For me personally, I must humbly reply...Yep! Not quite here right now, but it's definitely within sight...2-3 years max., IMO. Oh, perhaps they'll somehow survive as a very small niche player in the areas of "Merchant Services," "Wireless," or perhaps even "Broadband"...but not anything even close to being a truly "major player" in any of those areas, IMO. Nothing at all like very major role Paul Allen once envisioned that GNET would play in his "wired world" plans...which was the primary reason I personally held so much of this stock for far too long. Oh well, water over the bridge.

I sold the last of my trading shares of what some have called a complete SHAM of a company. What others have called a pyramid scheme, and still others a "Piece of Crap" company (disclaimer: not my "quotes," but apparently Merrill Lynch's) run by a shady wheeling-dealing snake-oil salesman and complete "Sleazebag" (see previous disclaimer). I don't personally believe any of those really mean nasty cruel descriptions of the company or its fearless leader at all. Nope, not me. I think such really mean statements like those are said by incredibly impoverished homeless people...who are just jealous that someone else got so filthy rich, and they're now so pathetically dirt poor. Yep, that must be it...just bitter losers. They weren't conned by a true master of the game, they were just plain born dumb. Yep, that must be it.

What I got for my last trading shares barely covered a few mortgage payments. If I'd sold them at their over-hyped high or anywhere near), they would have easily paid off the entire mortgage. Stupid me! Yep, just plain born dumb, I guess.

But I'm certainly not the only one who got royally taken-in by this complete fiasco. Paul Allen is perhaps the only major investor in GNET who never sold a single share, until well after the "merger" with INSP. He lost the most of anyone, by far. I'll never forget what he told me during our last little chat in 2001, regarding GNET & INSP. It was something like, "Yeah, a lot of us should have sold at the high." At one time his 11,922,406 GNET shares were worth over $1.329 billion. He finally dumped them all for his first and only "sell" of either company on 9/10/01 as INSP ("converted") shares, for a mere $22 million. It's small consolation, but it does make me feel just slightly less dumb that the 3rd. (or 4th.?) richest person on the entire planet can also make a huge mistake in judgment when it comes to his stock "investments."

***********************

Anyway, please don't ever ask me a question again! <ggg>

Because, as someone recently wrote on one of the SI boards...
"Bevity is the soul of wit." ;)

Roger

PS. And yeah, what about having a category in financial reporting called "Bad-Will"? Companies who not only have absolutely no "goodwill" whatsoever with the public, their customers, shareholders, analysts, Wall Street, etc. Those companies having a reputation so repulsively "Bad" (perhaps just short of criminal, but not necessarily) that they will be required to have "independent auditors" review just how much they are required to delete from their "Total Asset" reporting balance sheets, because of being so Gawd-awful BAD!

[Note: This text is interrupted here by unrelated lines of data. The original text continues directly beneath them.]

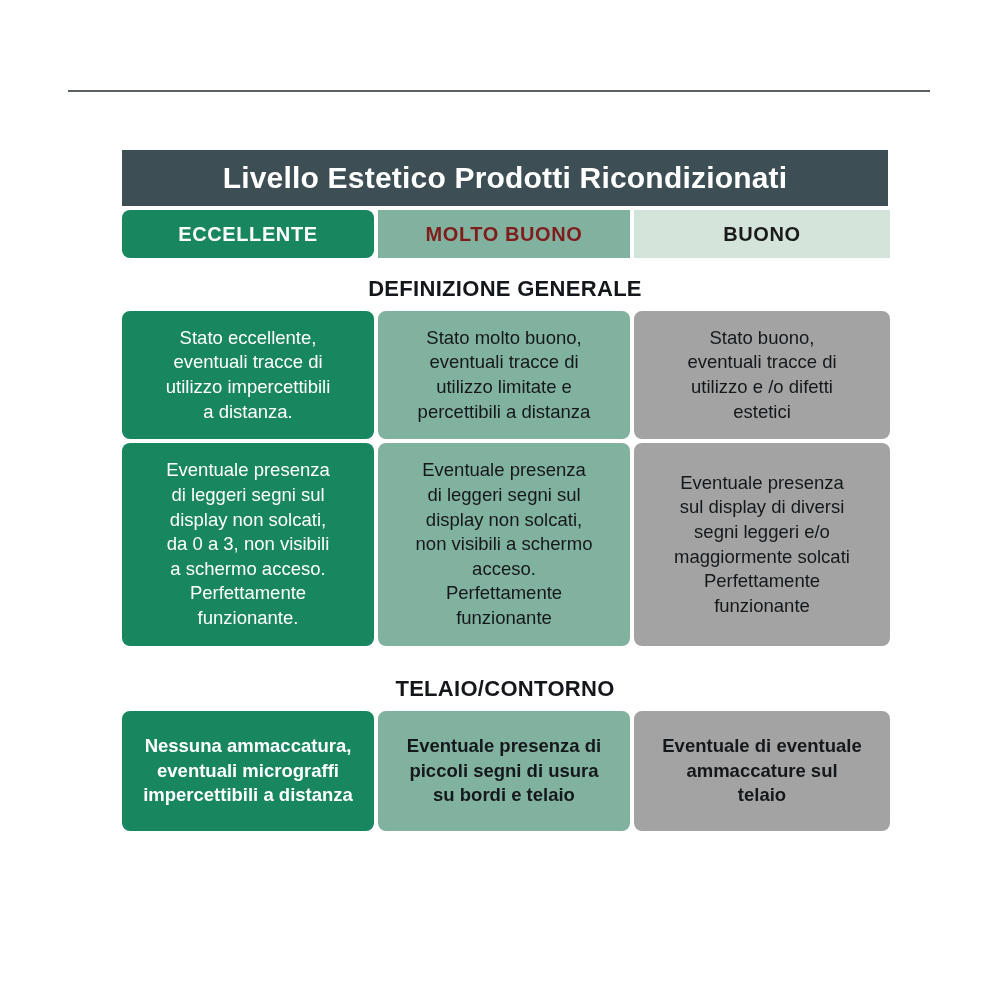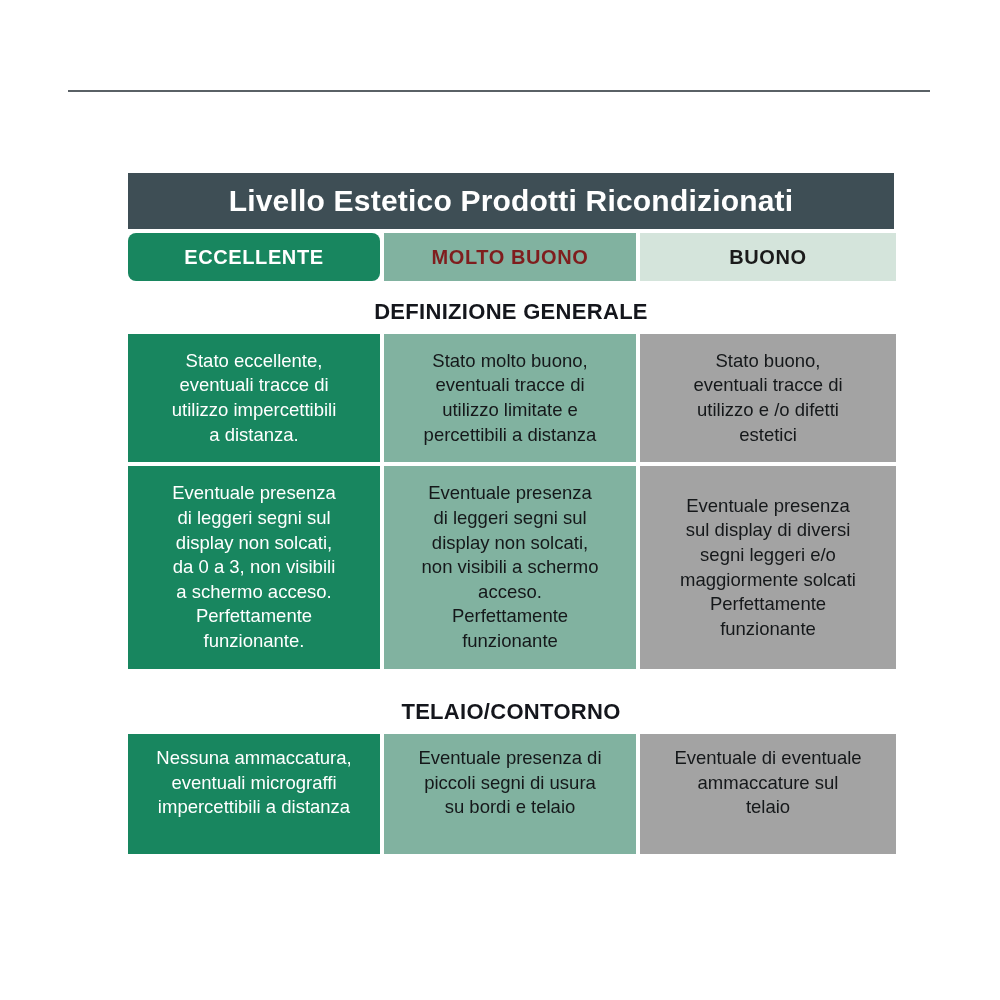"Livello Estetico Prodotti Ricondizionati" .table-block { left: 128px -> 122px; margin-top: 23px -> none }
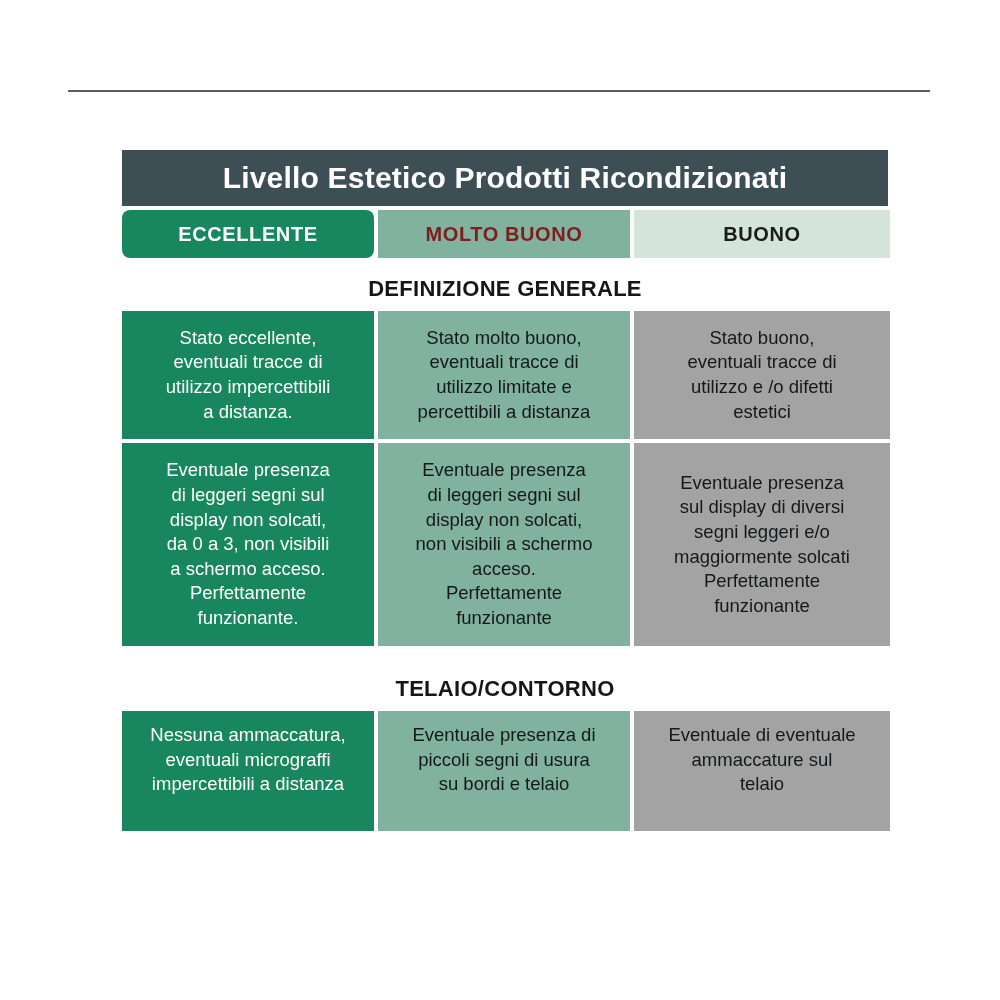"Stato eccellente," .body-cell { border-radius: none -> 8px }
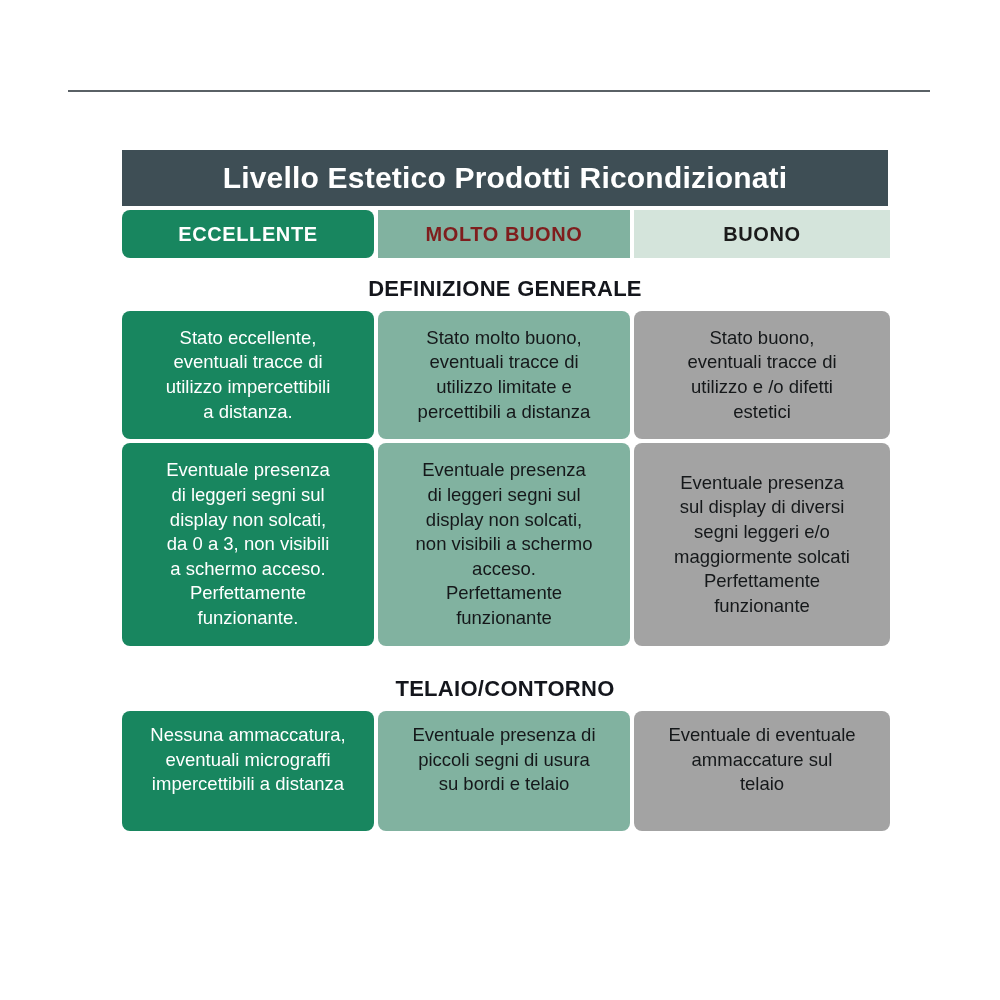"Nessuna ammaccatura," .row-telaio .body-cell { align-items: flex-start -> center; font-weight: none -> bold }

Proposed new FASB accounting standards item:

BAD-WILL (deductions from "Total Assets")
(totally hypothetical, of course)
1. CEO rated a lying slime-ball...$1 trillion loss
2. Treating employees like sh*t...$1 trillion loss
3. BOD rated totally incompetent...$1 trillion loss
4. Hiring paid "touts" on Yahoo/RB boards...$1 trillion loss
5. Falsely saying "Diversifying Portfolio"...$1 trillion loss
6. Insider "Pumping n' Dumping"...$1 trillion loss
7. Claim'g "I'm smarter than B. Gates"...$1 trillion loss
8. 6 yrs. never mak'g a GAAP profit...$1 trillion loss
9. Being arrogant to shareholders...$1 trillion loss
10. "Leav'g to Spend More Time w/Family"...$1 trillion loss
11. Chang'g "Business Plan" over 10 times...$1 trillion loss
12. Providing SPAM or stupid "Alerts"...$1 trillion loss
13. Enabling "Pop-Up" ads on websites...$100 trillion loss

A trillion "loss" here, a trillion "loss" there, and (as somebody once said), "Pretty soon we're talking real money"...perhaps even as much as $100 trillion for the truly worst of the "BAD-Guys."